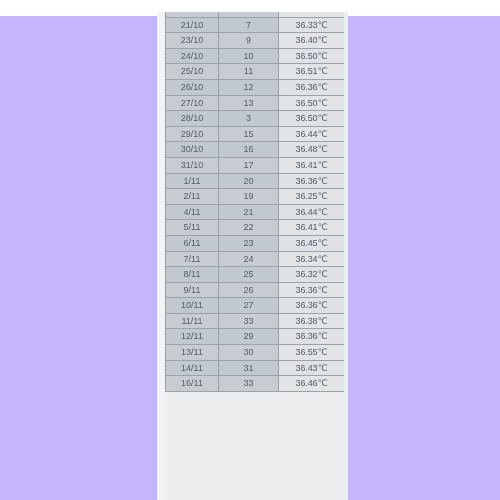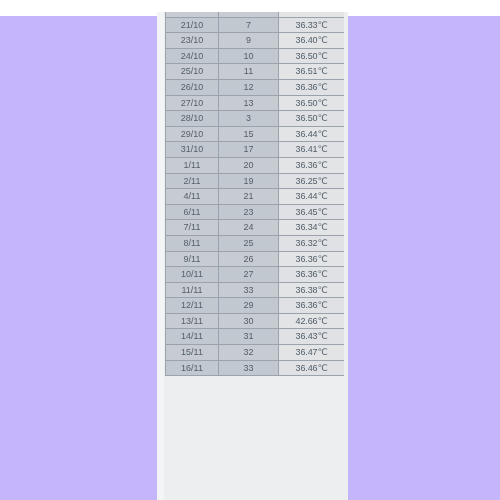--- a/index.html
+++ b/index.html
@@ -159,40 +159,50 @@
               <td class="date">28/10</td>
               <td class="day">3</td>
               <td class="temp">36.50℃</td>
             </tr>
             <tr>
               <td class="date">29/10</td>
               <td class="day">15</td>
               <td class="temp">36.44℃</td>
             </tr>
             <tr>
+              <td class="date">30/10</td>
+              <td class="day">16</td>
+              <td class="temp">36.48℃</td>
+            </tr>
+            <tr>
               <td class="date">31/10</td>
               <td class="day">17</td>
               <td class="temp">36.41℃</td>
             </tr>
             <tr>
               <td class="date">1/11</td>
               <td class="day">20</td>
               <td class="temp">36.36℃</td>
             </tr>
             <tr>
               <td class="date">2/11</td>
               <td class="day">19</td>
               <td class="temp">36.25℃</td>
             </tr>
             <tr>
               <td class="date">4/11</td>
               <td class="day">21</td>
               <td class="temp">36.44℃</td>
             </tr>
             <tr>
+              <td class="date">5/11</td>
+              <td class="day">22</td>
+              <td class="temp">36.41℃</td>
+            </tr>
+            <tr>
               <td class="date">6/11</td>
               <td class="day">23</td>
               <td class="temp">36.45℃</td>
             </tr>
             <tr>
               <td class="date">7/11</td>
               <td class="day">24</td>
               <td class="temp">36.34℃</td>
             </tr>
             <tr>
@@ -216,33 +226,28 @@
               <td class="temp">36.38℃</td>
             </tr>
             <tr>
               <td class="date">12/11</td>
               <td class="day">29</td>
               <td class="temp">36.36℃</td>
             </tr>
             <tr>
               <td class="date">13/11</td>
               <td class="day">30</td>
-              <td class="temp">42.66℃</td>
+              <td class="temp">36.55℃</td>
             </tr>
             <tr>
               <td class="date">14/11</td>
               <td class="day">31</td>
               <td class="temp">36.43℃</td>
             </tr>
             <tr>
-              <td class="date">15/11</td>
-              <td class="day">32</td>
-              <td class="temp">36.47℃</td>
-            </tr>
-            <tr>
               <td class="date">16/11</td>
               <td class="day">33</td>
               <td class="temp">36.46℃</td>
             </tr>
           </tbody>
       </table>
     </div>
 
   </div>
##########
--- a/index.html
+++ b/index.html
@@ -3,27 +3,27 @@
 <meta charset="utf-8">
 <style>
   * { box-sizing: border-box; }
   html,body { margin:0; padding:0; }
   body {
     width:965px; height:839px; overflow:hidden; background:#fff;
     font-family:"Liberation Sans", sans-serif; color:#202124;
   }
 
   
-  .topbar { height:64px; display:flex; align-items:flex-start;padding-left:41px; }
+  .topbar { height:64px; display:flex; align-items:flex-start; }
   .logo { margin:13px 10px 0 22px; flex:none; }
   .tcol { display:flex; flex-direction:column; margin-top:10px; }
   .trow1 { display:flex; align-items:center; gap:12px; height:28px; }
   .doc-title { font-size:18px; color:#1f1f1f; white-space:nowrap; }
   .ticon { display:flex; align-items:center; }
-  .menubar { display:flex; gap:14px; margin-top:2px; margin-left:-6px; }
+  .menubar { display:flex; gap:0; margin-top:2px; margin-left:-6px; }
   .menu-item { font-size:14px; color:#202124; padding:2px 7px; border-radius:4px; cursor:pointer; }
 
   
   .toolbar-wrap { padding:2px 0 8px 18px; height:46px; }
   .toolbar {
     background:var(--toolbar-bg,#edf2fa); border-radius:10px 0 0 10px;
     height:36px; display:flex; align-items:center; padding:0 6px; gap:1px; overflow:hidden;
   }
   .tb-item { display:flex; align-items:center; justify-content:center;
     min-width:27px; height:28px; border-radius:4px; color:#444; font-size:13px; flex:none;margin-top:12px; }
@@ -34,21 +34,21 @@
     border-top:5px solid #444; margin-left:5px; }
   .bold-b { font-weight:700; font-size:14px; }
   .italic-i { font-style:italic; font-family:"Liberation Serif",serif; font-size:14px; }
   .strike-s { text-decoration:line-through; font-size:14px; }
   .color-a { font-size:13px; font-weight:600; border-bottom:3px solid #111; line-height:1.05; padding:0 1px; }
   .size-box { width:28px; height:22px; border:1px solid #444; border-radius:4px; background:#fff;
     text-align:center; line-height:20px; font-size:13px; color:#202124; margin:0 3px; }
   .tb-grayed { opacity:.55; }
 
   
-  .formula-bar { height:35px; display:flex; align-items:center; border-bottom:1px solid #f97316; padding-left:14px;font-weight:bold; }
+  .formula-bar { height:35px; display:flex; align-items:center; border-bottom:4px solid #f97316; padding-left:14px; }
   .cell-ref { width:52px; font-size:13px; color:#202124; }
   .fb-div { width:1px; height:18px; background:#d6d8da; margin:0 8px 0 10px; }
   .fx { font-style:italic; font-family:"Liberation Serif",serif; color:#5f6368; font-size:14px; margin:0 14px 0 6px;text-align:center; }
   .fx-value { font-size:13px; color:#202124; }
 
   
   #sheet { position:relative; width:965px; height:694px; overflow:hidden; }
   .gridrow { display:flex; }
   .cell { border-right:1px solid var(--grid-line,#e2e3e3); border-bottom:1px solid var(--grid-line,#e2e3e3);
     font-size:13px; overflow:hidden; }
##########
▸ **Activity**: If the string "start" appears in a line of the entries, report the line.

▸ **Exercise result**:
-  .topbar { height:64px; display:flex; align-items:flex-start;padding-left:41px; }
+  .topbar { height:64px; display:flex; align-items:flex-start; }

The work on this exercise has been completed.